* Material for this exercise:
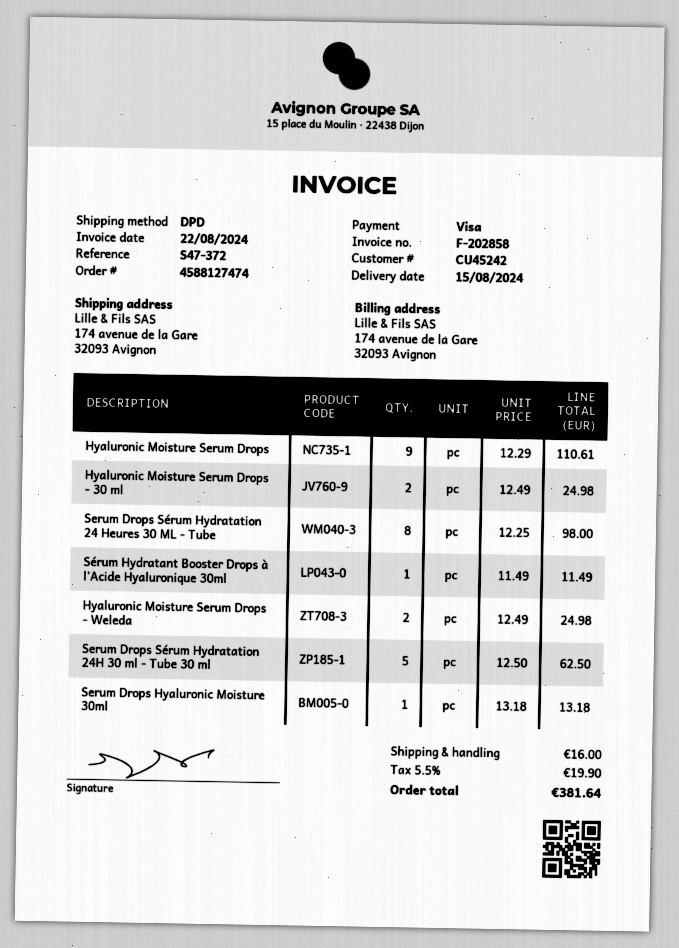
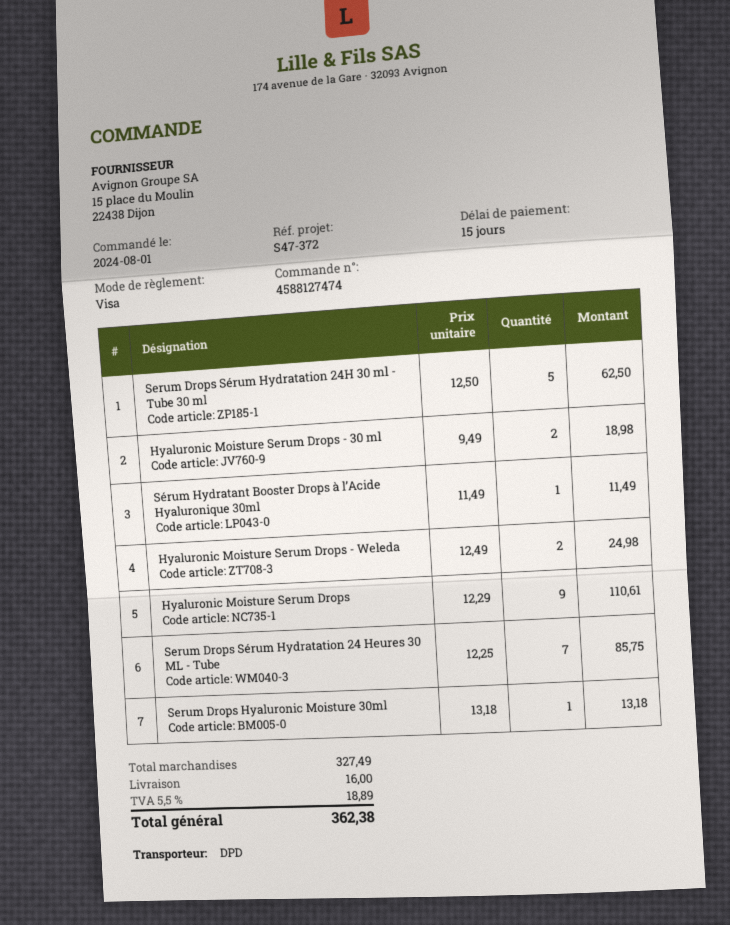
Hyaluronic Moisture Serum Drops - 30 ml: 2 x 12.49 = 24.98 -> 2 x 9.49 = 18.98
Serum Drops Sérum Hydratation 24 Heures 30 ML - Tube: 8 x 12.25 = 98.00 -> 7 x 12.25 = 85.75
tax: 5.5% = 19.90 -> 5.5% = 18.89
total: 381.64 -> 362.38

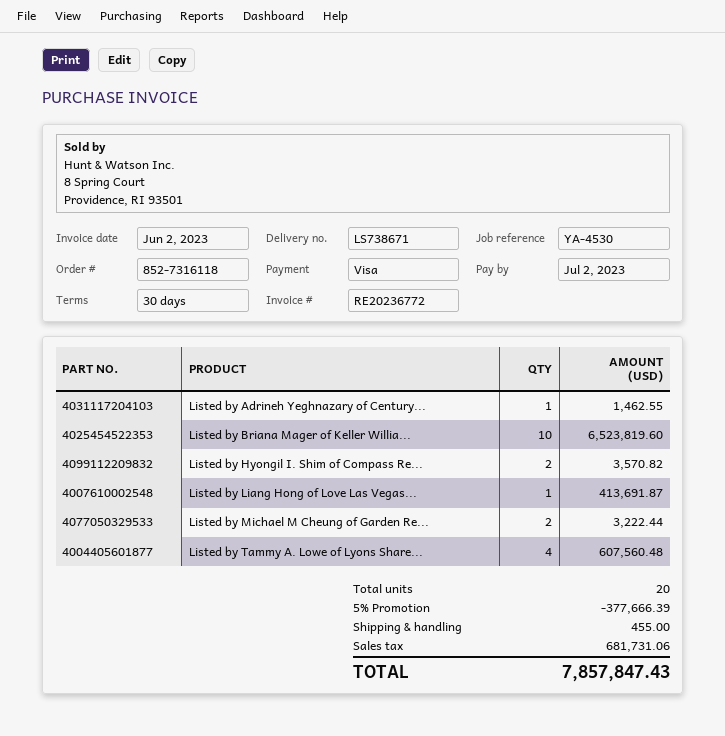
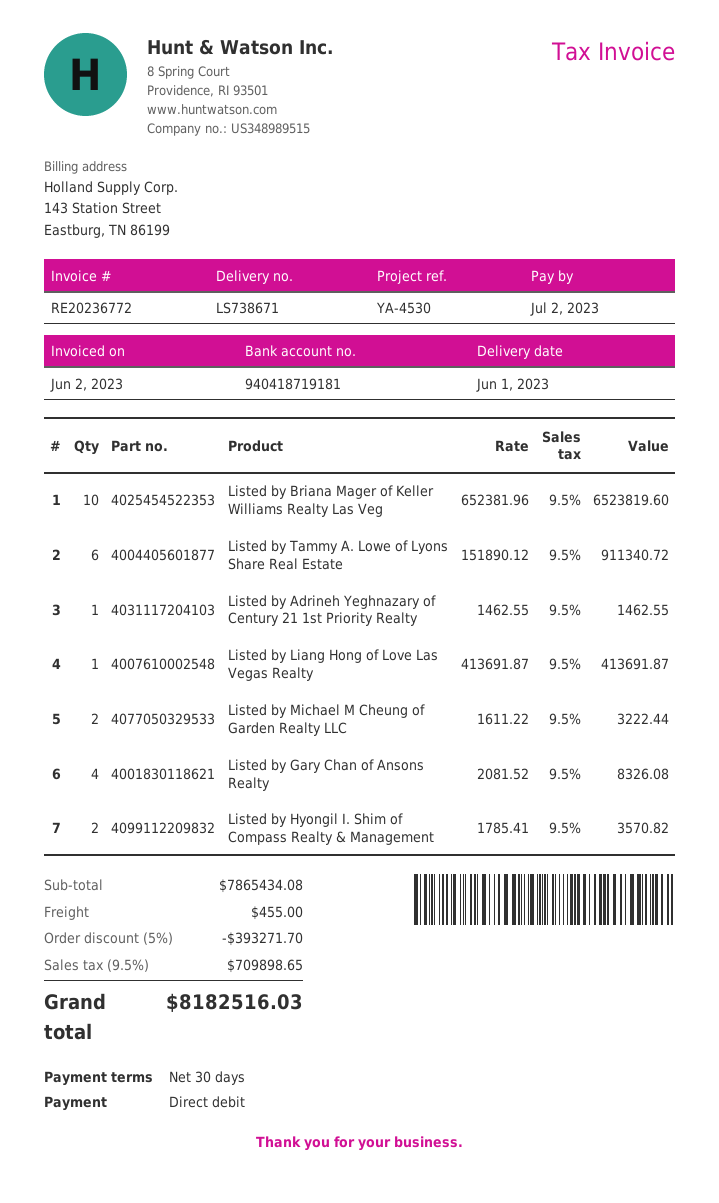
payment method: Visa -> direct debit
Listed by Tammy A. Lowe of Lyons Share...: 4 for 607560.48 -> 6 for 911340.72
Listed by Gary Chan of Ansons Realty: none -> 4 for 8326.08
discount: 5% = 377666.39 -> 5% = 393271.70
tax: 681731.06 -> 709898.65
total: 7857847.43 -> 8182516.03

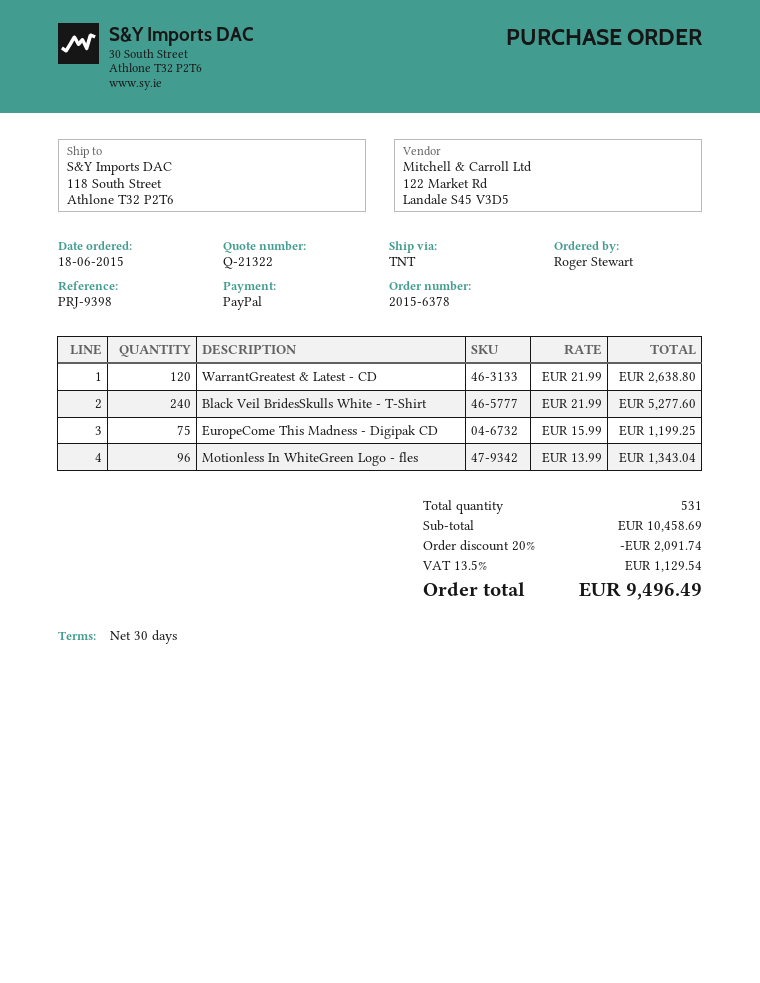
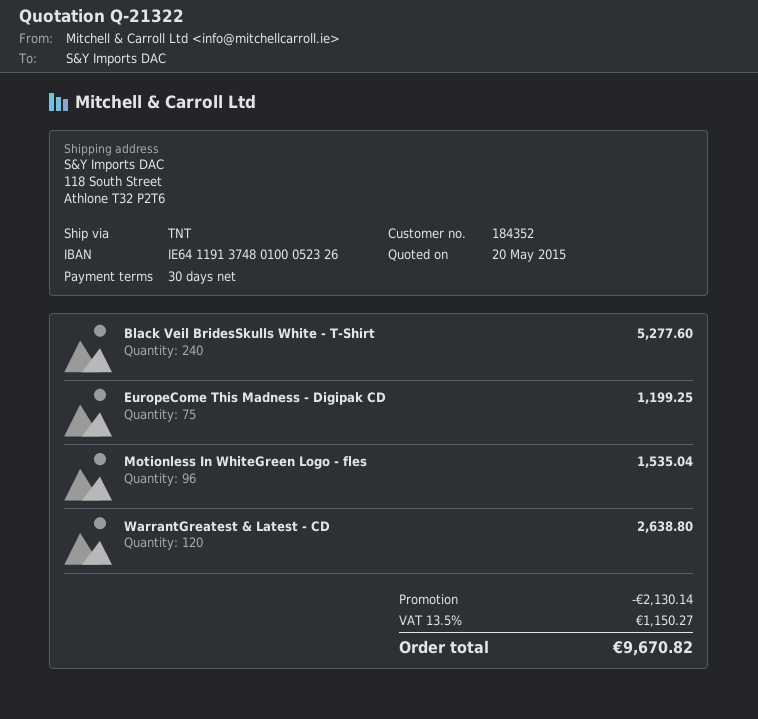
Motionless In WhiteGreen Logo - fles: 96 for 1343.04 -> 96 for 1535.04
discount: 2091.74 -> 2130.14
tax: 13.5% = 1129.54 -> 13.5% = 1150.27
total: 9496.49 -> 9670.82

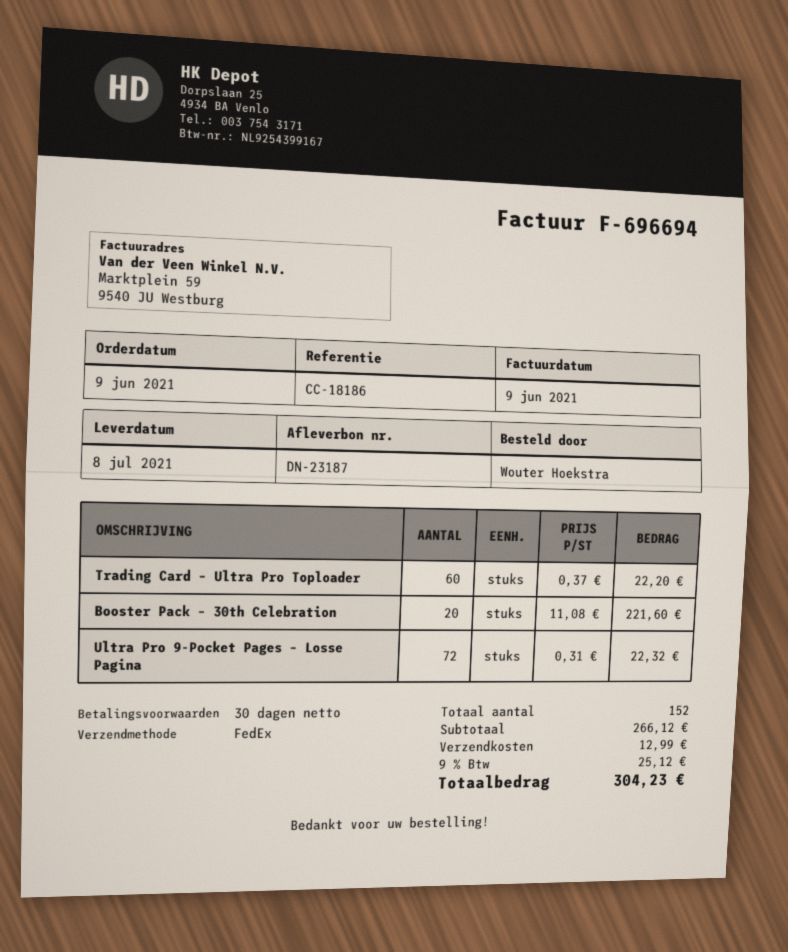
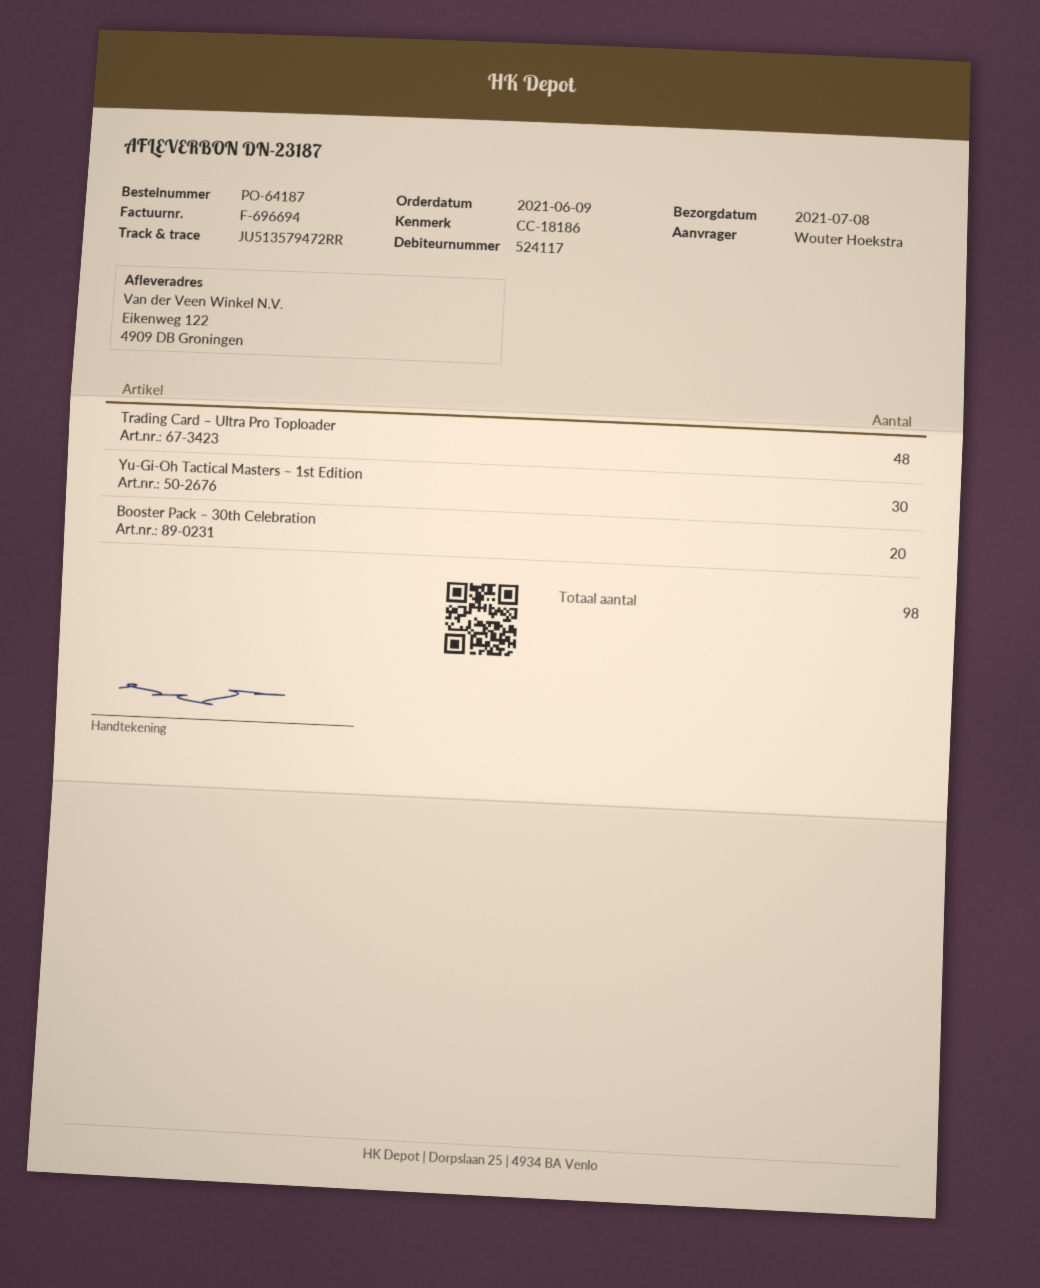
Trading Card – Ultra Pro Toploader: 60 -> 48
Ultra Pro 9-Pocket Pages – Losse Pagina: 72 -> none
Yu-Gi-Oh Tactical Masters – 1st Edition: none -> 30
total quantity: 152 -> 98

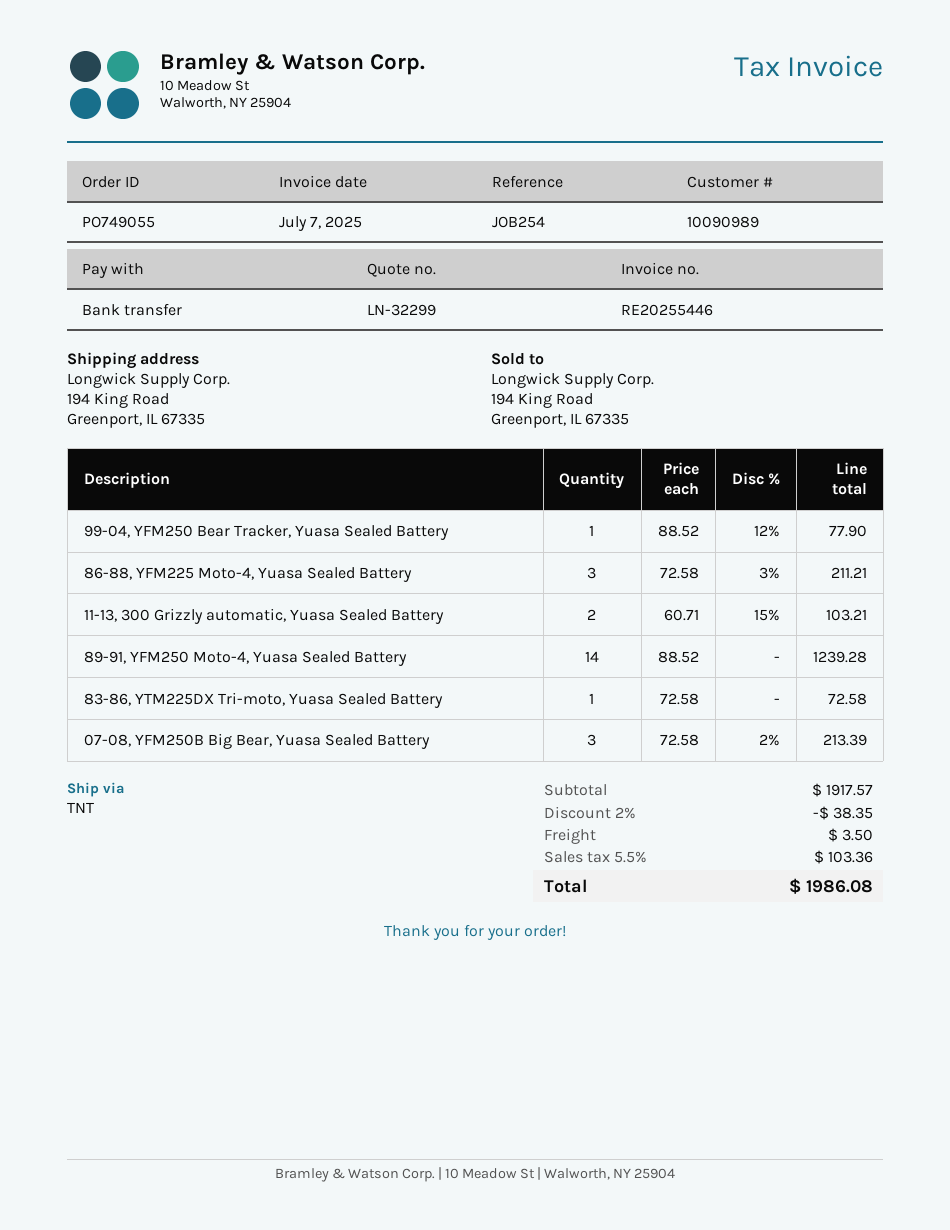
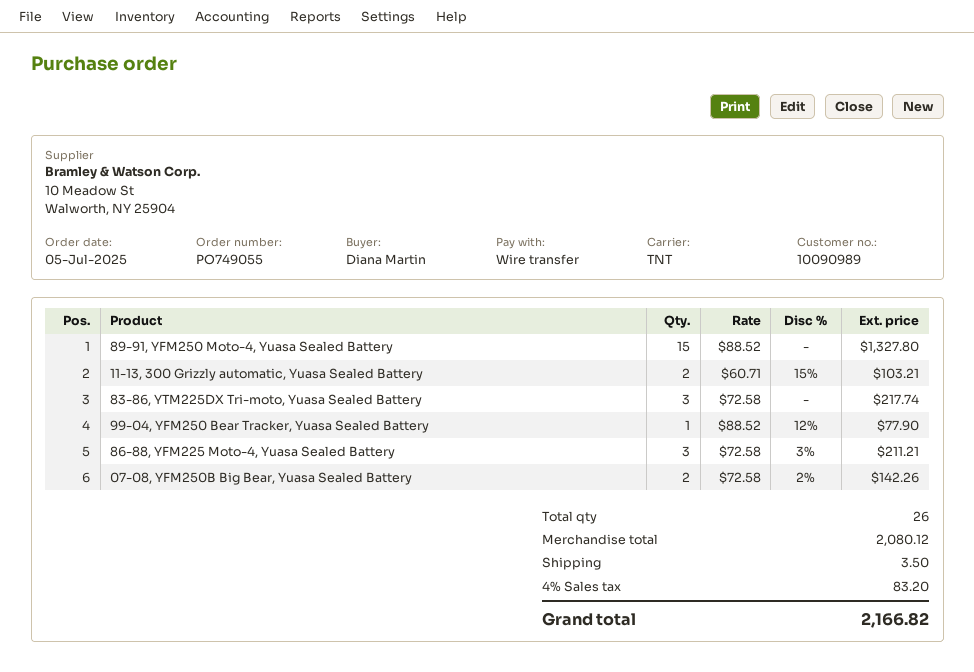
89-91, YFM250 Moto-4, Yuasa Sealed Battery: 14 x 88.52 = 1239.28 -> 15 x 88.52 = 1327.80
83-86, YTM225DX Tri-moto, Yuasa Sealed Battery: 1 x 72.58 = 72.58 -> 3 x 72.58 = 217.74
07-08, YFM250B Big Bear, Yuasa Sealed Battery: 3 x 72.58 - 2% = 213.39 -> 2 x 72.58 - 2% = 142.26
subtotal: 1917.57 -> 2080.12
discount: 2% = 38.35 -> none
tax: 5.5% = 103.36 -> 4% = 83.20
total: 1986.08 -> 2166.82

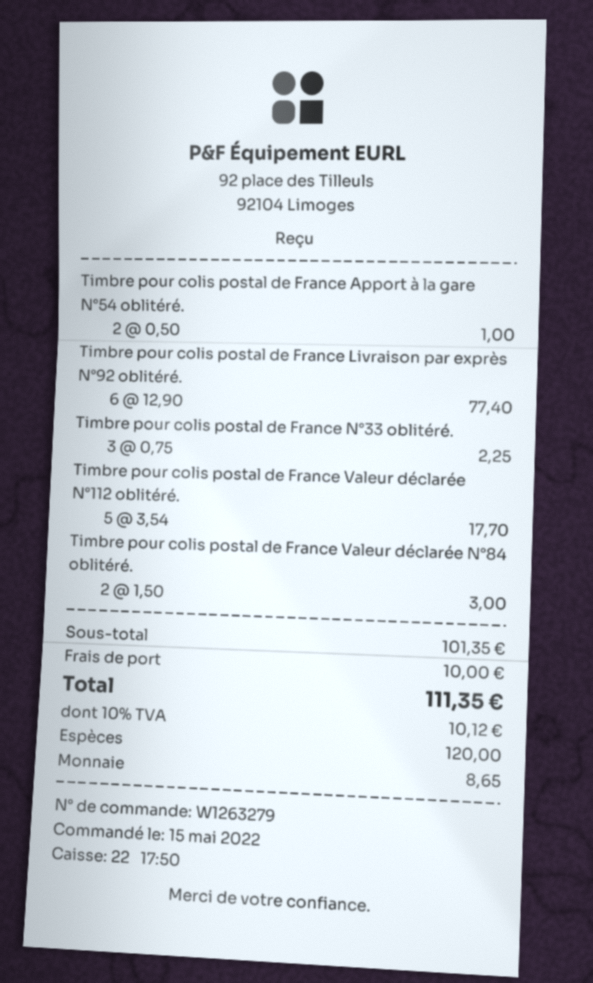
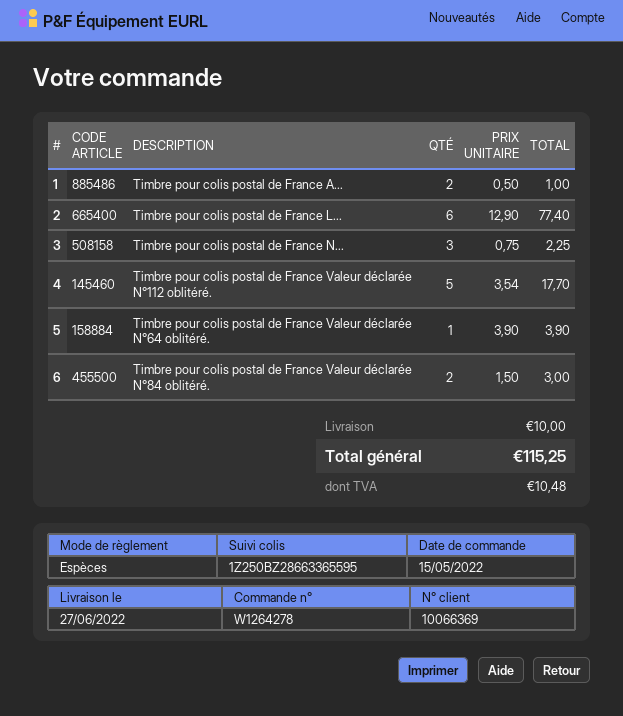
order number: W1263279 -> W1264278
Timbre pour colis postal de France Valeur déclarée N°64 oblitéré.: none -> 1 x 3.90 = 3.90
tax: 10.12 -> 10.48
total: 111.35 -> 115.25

* Problem to work on:
Write the entries above out again exactly, omitting each image.

* Your solution:
Hyaluronic Moisture Serum Drops - 30 ml: 2 x 12.49 = 24.98 -> 2 x 9.49 = 18.98
Serum Drops Sérum Hydratation 24 Heures 30 ML - Tube: 8 x 12.25 = 98.00 -> 7 x 12.25 = 85.75
tax: 5.5% = 19.90 -> 5.5% = 18.89
total: 381.64 -> 362.38

payment method: Visa -> direct debit
Listed by Tammy A. Lowe of Lyons Share...: 4 for 607560.48 -> 6 for 911340.72
Listed by Gary Chan of Ansons Realty: none -> 4 for 8326.08
discount: 5% = 377666.39 -> 5% = 393271.70
tax: 681731.06 -> 709898.65
total: 7857847.43 -> 8182516.03

Motionless In WhiteGreen Logo - fles: 96 for 1343.04 -> 96 for 1535.04
discount: 2091.74 -> 2130.14
tax: 13.5% = 1129.54 -> 13.5% = 1150.27
total: 9496.49 -> 9670.82

Trading Card – Ultra Pro Toploader: 60 -> 48
Ultra Pro 9-Pocket Pages – Losse Pagina: 72 -> none
Yu-Gi-Oh Tactical Masters – 1st Edition: none -> 30
total quantity: 152 -> 98

89-91, YFM250 Moto-4, Yuasa Sealed Battery: 14 x 88.52 = 1239.28 -> 15 x 88.52 = 1327.80
83-86, YTM225DX Tri-moto, Yuasa Sealed Battery: 1 x 72.58 = 72.58 -> 3 x 72.58 = 217.74
07-08, YFM250B Big Bear, Yuasa Sealed Battery: 3 x 72.58 - 2% = 213.39 -> 2 x 72.58 - 2% = 142.26
subtotal: 1917.57 -> 2080.12
discount: 2% = 38.35 -> none
tax: 5.5% = 103.36 -> 4% = 83.20
total: 1986.08 -> 2166.82

order number: W1263279 -> W1264278
Timbre pour colis postal de France Valeur déclarée N°64 oblitéré.: none -> 1 x 3.90 = 3.90
tax: 10.12 -> 10.48
total: 111.35 -> 115.25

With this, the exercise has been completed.